But now that the air around us seethes with data, no traveler need be left in the dark. Portland, Oregon, has proved it. In 2005 the city’s transit authority, TriMet, opened up access to the digital information produced by its buses, trams, and trains. Since then, independent developers have produced dozens of smartphone applications offering real-time transit data, arrival times, and maps. For those without a smartphone, a service called Transit Board allows any business with Internet access and a cheap monitor to stream bus or tram arrival times for the stop outside its window, so travelers can duck inside for a microbrew instead of waiting in the drizzle. It’s cheap, it’s good for business, and it takes the anxious edge off the shared ride. Of course, these innovations tend to take place in cities where policy makers actually ride public transit. When transit is seen as a handout to the poor, politicians tend not to invest beyond the most basic levels of service. (People in jurisdictions like Clayton County, Georgia, where transit was cut
entirely
in the great recession, know this too well.)

Freedom from Owning Things

Forty years after Britton’s futurist investigations, cities are indeed finding the technology to reshape the future of mobility. As it turns out, that technology has nothing to do with fantastical new devices for moving and everything to do with new ways of thinking, sharing information, and adjusting the way we use the machines we have been using for years. Through open data, smart cards, wireless communications, and geographic positioning systems, familiar machines are being reenergized and woven together into complex systems that are more powerful than the sum of their parts.

To demonstrate how radically urban systems can build freedom in motion, Britton led me down from his office out onto Rue Joseph Bara. From here we could walk two blocks east to a commuter express train station or a couple of more minutes west to the Vavin Métro station, or we could saunter down to the rapid bus station on Montparnasse. Instead we wandered north, up immaculate sidewalks and through the iron gates of the Luxembourg Gardens. We followed the wide promenade beneath the shade trees toward the cream facade of the Luxembourg Palace. Chrysanthemums exploded from great stone urns, catching the early-fall light. Model sailboats drifted across the great octagonal pond. If we happened to be short on time, we could maximize our time in the park to the second, Britton said, because we were never more than a three-minute walk from a personal metro device. It was hard to understand what he meant until we had skirted the palace, crossed the Rue de Vaugirard, and paused by a row of sturdy-looking bicycles. Then, with a theatrical flourish, Britton swept his wallet above a metallic post. I heard a click. He pulled one of a dozen bicycles free from its berth.


Et voilà!
Freedom!” Britton said again, grinning from ear to ear. A sensor in the post recognized Britton’s Navigo card and unlocked a sturdy bicycle. Now it would track his time with that bicycle and note the location of the post where he would lock it again.

That bicycle is the most revolutionary item on the new mobility menu. It is a system whose name—Vélib’, a fusion of
vélo
and
liberté
—encapsulates its remarkable philosophy and utility. “Yes, a personal metro system that we can take in any direction we want. This changes everything!” said Britton.

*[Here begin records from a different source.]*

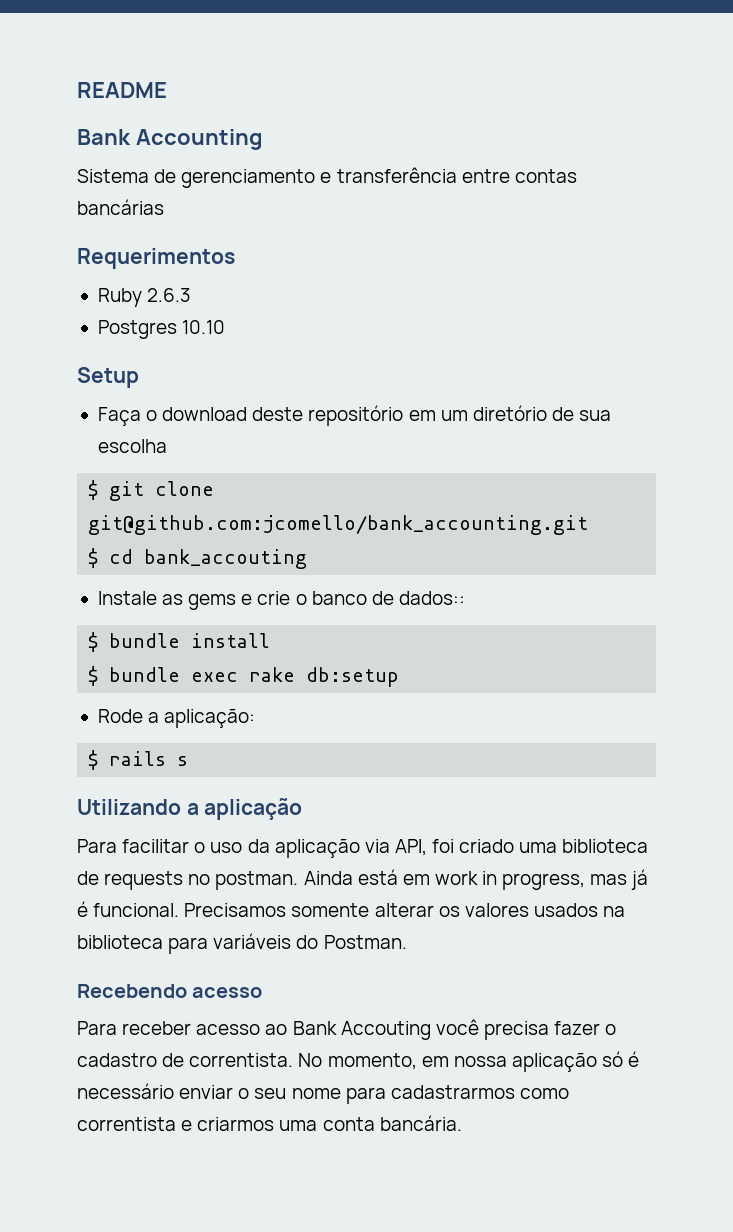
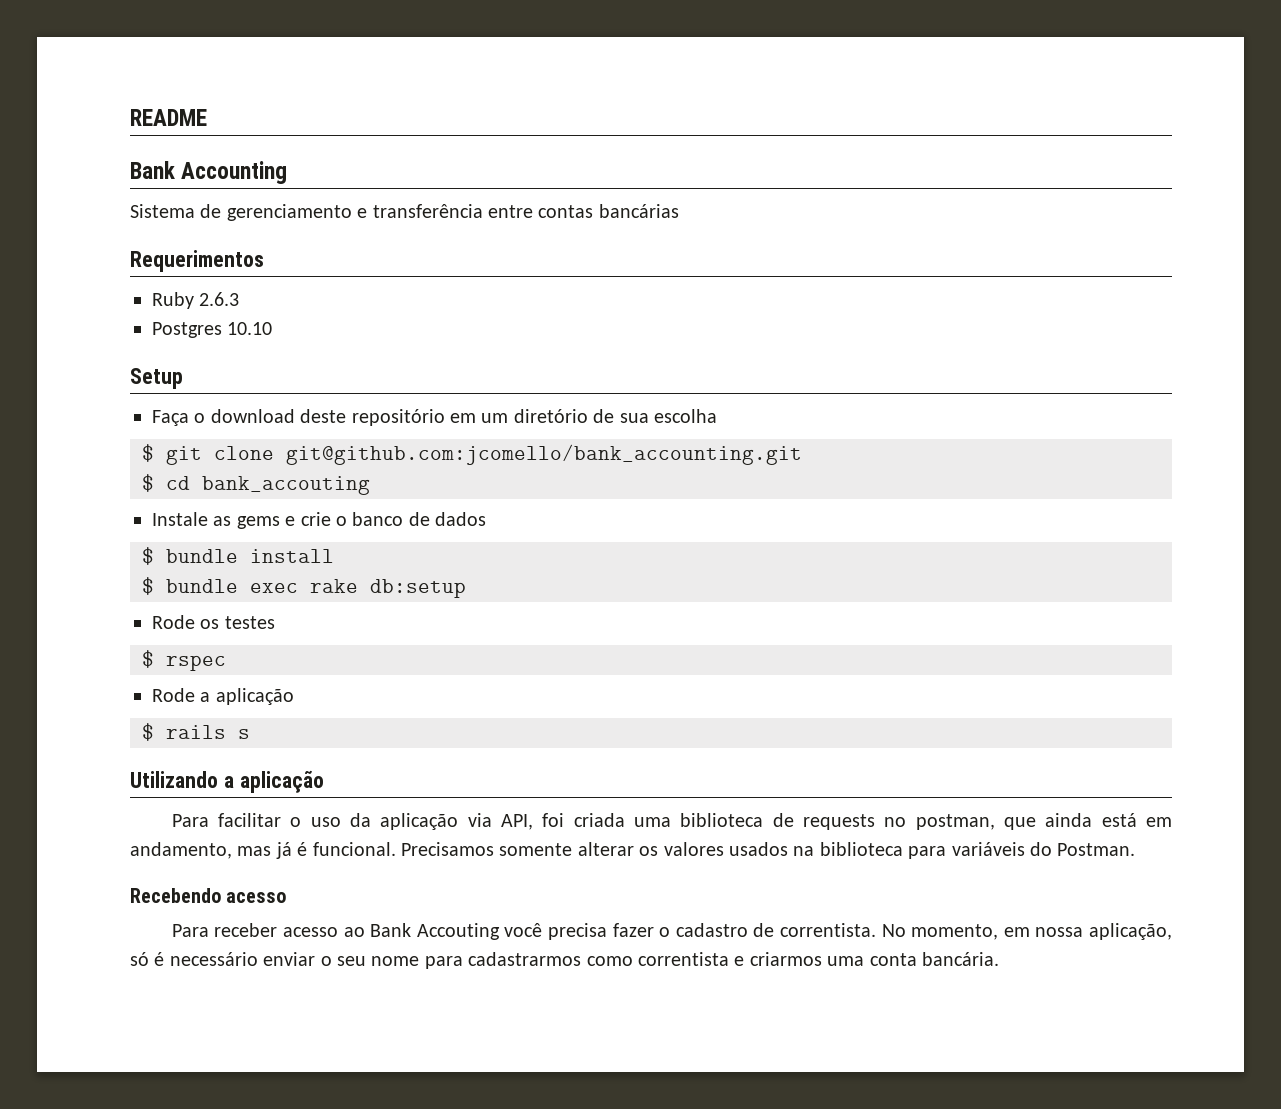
- Instale as gems e crie o banco de dados::
+ Instale as gems e crie o banco de dados
+ Rode os testes
+ $ rspec
- Rode a aplicação:
+ Rode a aplicação
- Para facilitar o uso da aplicação via API, foi criado uma biblioteca de requests no postman. Ainda está em work in progress, mas já é funcional.
+ Para facilitar o uso da aplicação via API, foi criada uma biblioteca de requests no postman, que ainda está em andamento, mas já é funcional.
- No momento, em nossa aplicação só é necessário enviar o seu nome para cadastrarmos como correntista e criarmos uma conta bancária.
+ No momento, em nossa aplicação, só é necessário enviar o seu nome para cadastrarmos como correntista e criarmos uma conta bancária.

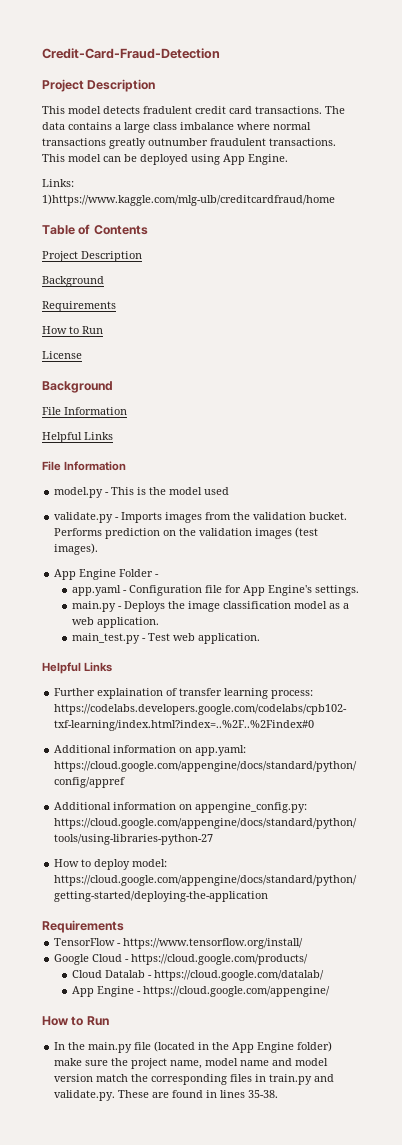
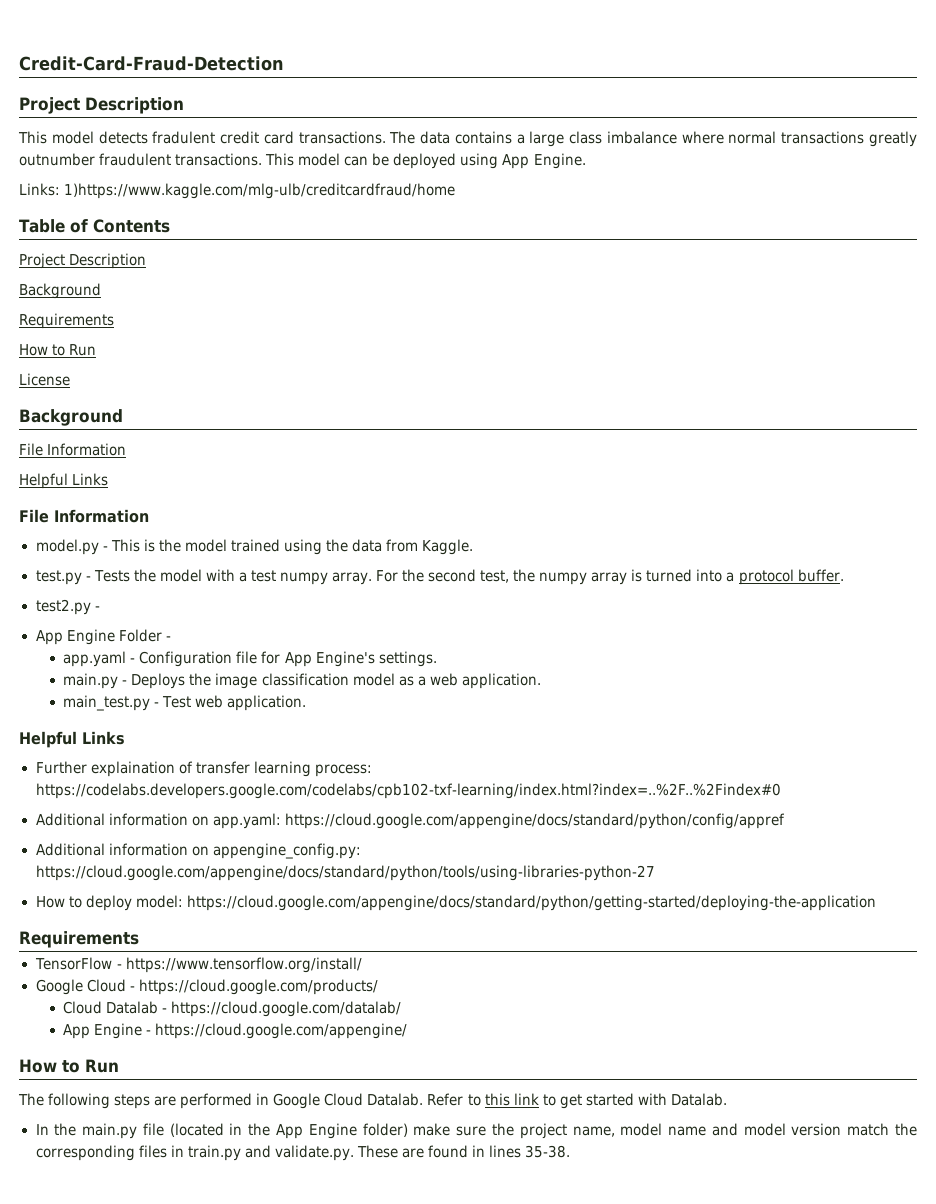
- model.py - This is the model used
- validate.py - Imports images from the validation bucket. Performs prediction on the validation images (test images).
+ model.py - This is the model trained using the data from Kaggle.
+ test.py - Tests the model with a test numpy array. For the second test, the numpy array is turned into a protocol buffer.
+ test2.py -
+ The following steps are performed in Google Cloud Datalab. Refer to this link to get started with Datalab.

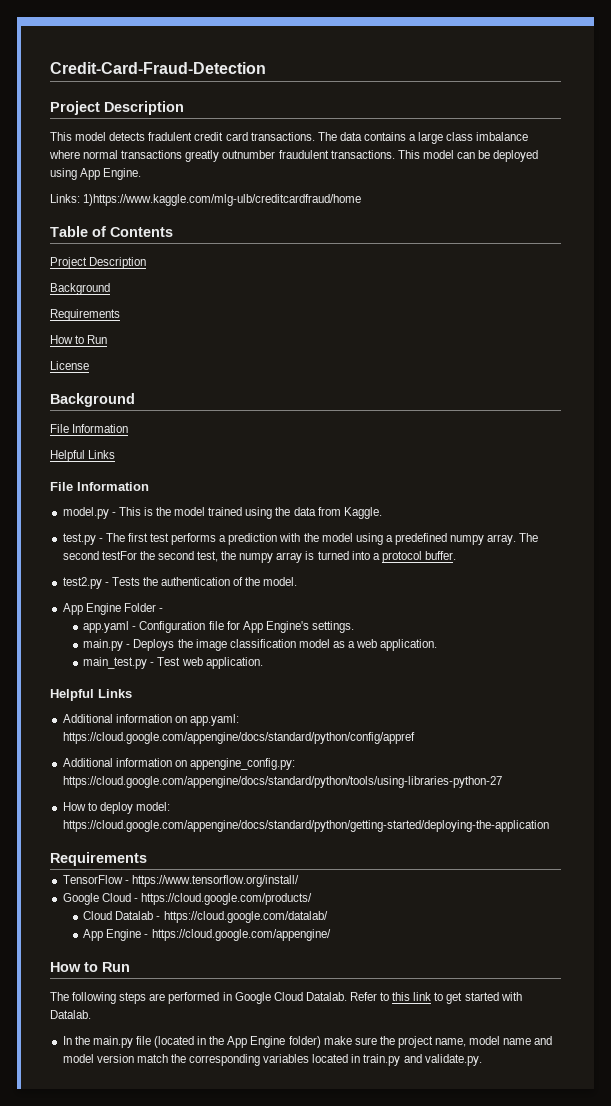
- test.py - Tests the model with a test numpy array. For the second test, the numpy array is turned into a protocol buffer.
+ test.py - The first test performs a prediction with the model using a predefined numpy array. The second testFor the second test, the numpy array is turned into a protocol buffer.
- test2.py -
+ test2.py - Tests the authentication of the model.
- Further explaination of transfer learning process: https://codelabs.developers.google.com/codelabs/cpb102-txf-learning/index.html?index=..%2F..%2Findex#0
- In the main.py file (located in the App Engine folder) make sure the project name, model name and model version match the corresponding files in train.py and validate.py. These are found in lines 35-38.
+ In the main.py file (located in the App Engine folder) make sure the project name, model name and model version match the corresponding variables located in train.py and validate.py.

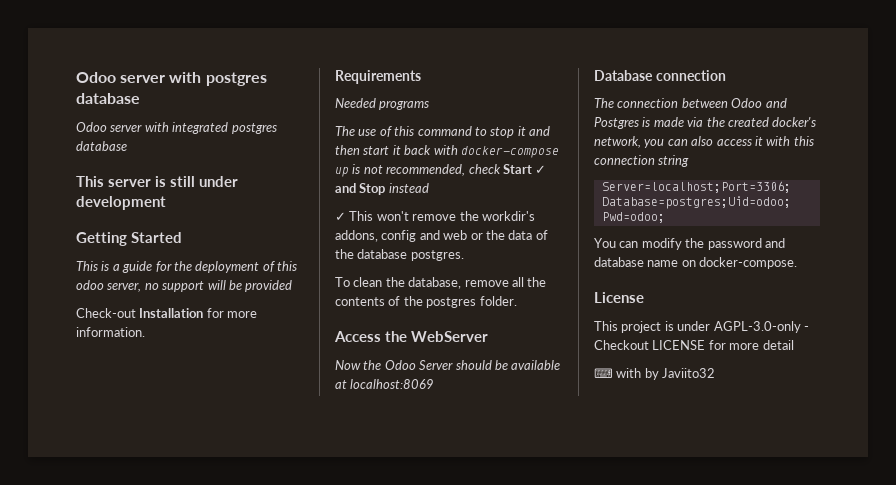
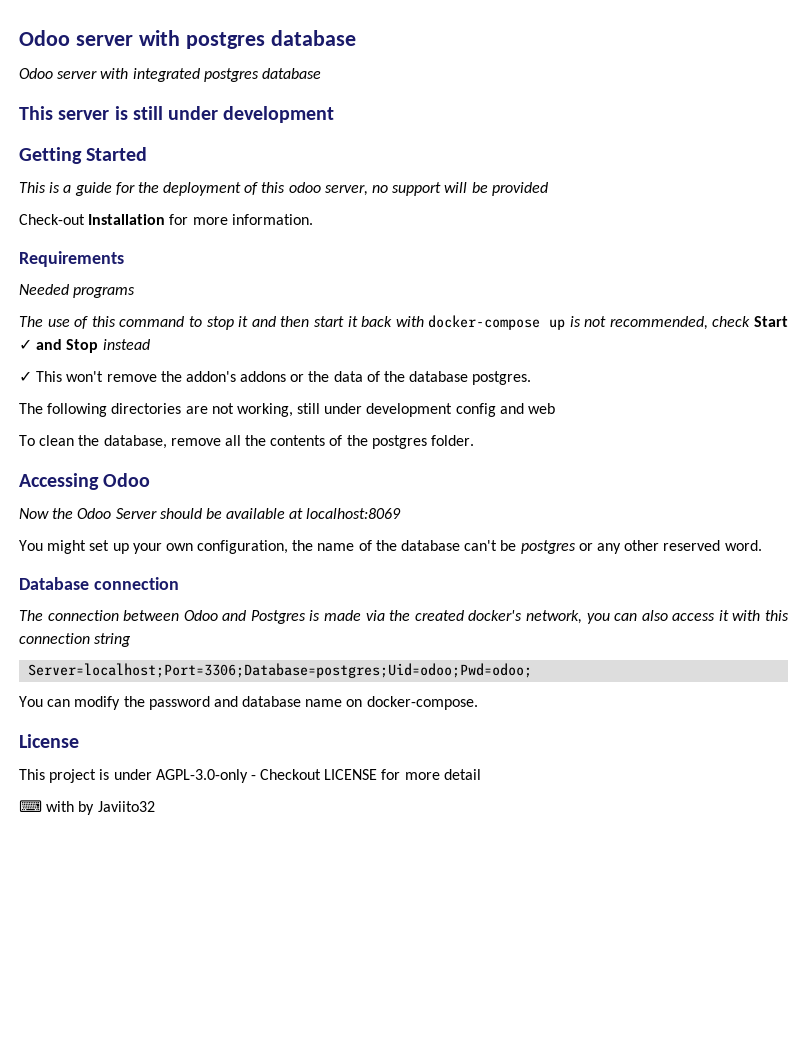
- ✓ This won't remove the workdir's addons, config and web or the data of the database postgres.
+ ✓ This won't remove the addon's addons or the data of the database postgres.
+ The following directories are not working, still under development config and web
- Access the WebServer
+ Accessing Odoo
+ You might set up your own configuration, the name of the database can't be postgres or any other reserved word.

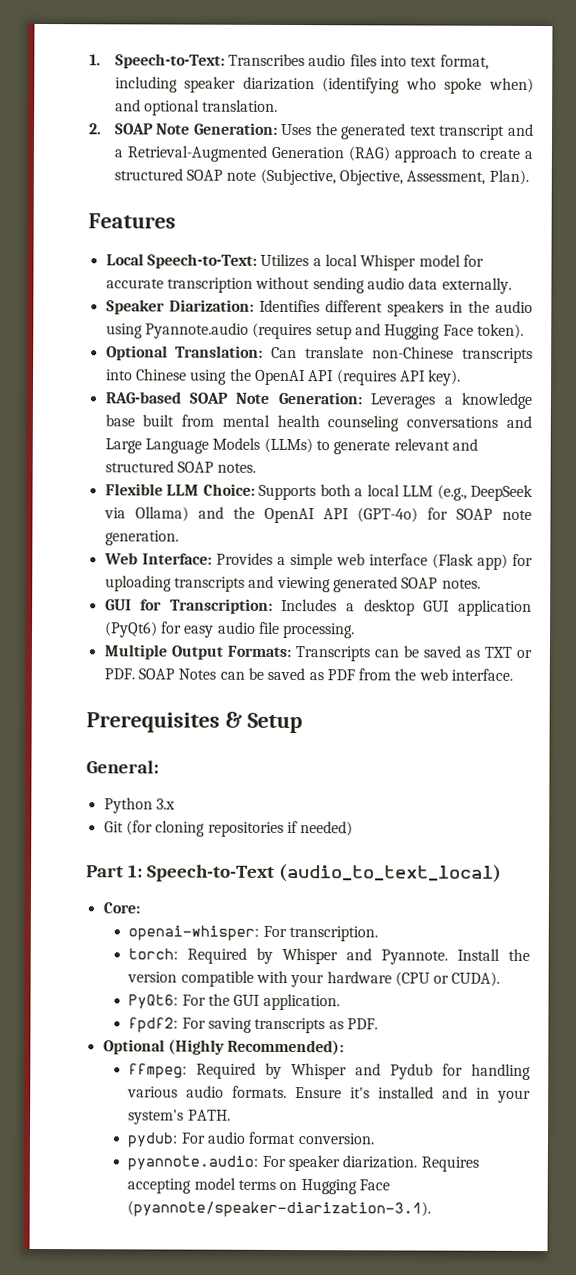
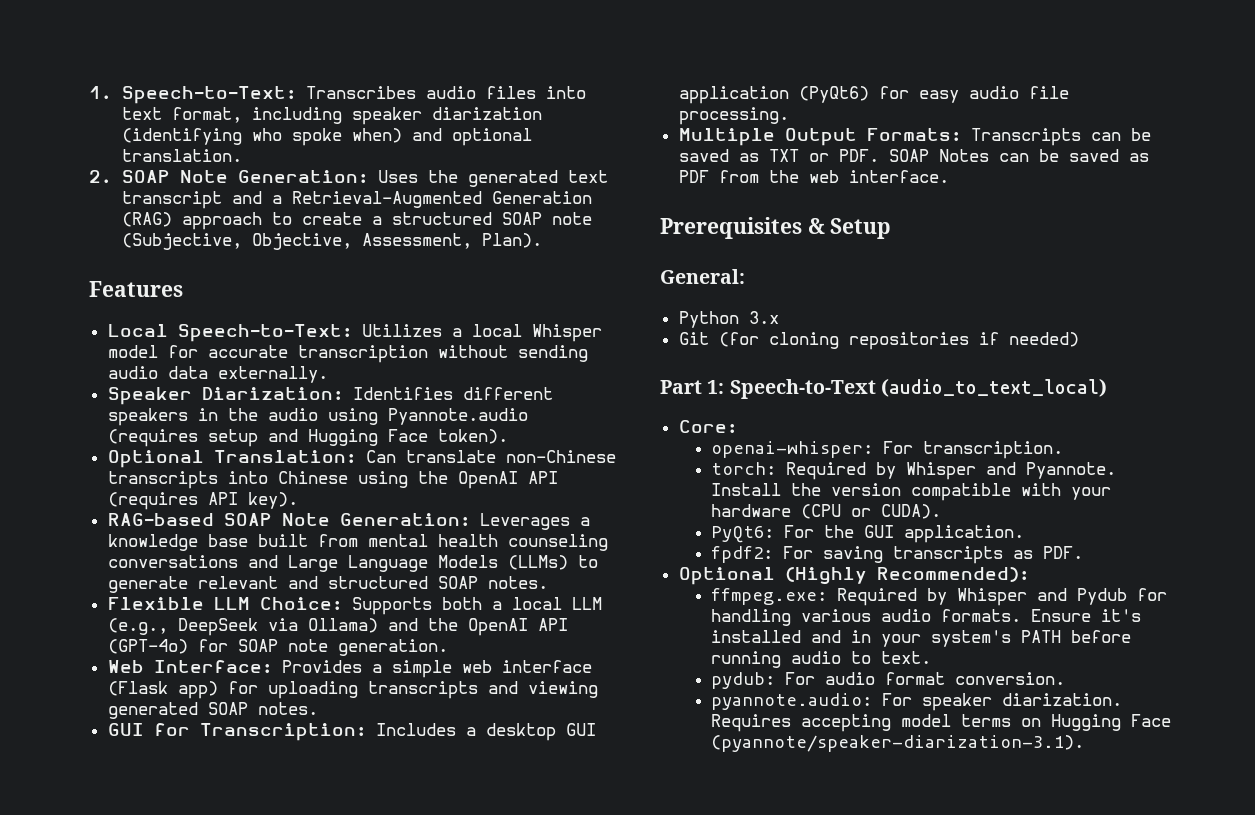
- ffmpeg: Required by Whisper and Pydub for handling various audio formats.
+ ffmpeg.exe: Required by Whisper and Pydub for handling various audio formats.
- Ensure it's installed and in your system's PATH.
+ Ensure it's installed and in your system's PATH before running audio to text.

Hundreds of cities, including Lyon, Montreal, Melbourne, Boston, Washington, New York, and Chicago, have now launched modest shared-bike programs. But no system in the Western world matches the ambition of Paris.
*
The Vélib’ is everywhere, all the time. More than 20,000 of these bicycles are situated at 1,250 stations around the central city. In most places, you are never more than a quarter of a mile from a station. Unclick a Vélib’ from its hitching post and it’s yours for half an hour, virtually free.

With just three gears, and the industrial heft and curvy, solid gray aesthetics of Bauhaus sewing machines, the bikes are certainly not fit for the Tour de France. But since they were introduced, in 2007, they have utterly changed the face of mobility in central Paris.

Each bicycle in the Vélib’ fleet gets used between three and nine times every day. That’s as many as two hundred thousand trips a day. The flood of bicycles in the streets has risen even higher as newbies try the Vélib’, realize the ease of city cycling, and buy their own bicycles.

The Vélib’ is more than a tool for convenience; it embodies a political philosophy that many Americans will find radical. It was created to help Parisians simultaneously save the world and become more free
by owning less stuff
.

Denis Baupin, a Paris Green Party leader, spearheaded the Vélib’ plan as the city’s transportation chief. “If everyone on the planet lived like Parisians did,” he told me, “we would need three planets to supply all the required energy, materials, and garbage space.” Following the chilling math of the environmental footprint theory, the Parisian footprint was a third the size of that left by Americans, but Baupin insisted that Parisians had a duty to shrink their ecological footprint by two-thirds. Baupin, who wore a white linen jacket and had the cheery face of a cherub, didn’t see this as a depressing message at all.

Personal Metro Systems

With stations (
left
) never more than a five-minute walk away, the Vélib’ bicycle share has become a personal metro system for Parisians. On streets with no bicycle lanes (
right
), this is still a freedom reserved for the brave.
(Charles Montgomery)

“Do we say to Parisians, we must agree to be three times less happy than now in the future? Of course this is impossible! We have to explain that when we restrict our consumption, our waste, and so on, we can be even more happy than today.”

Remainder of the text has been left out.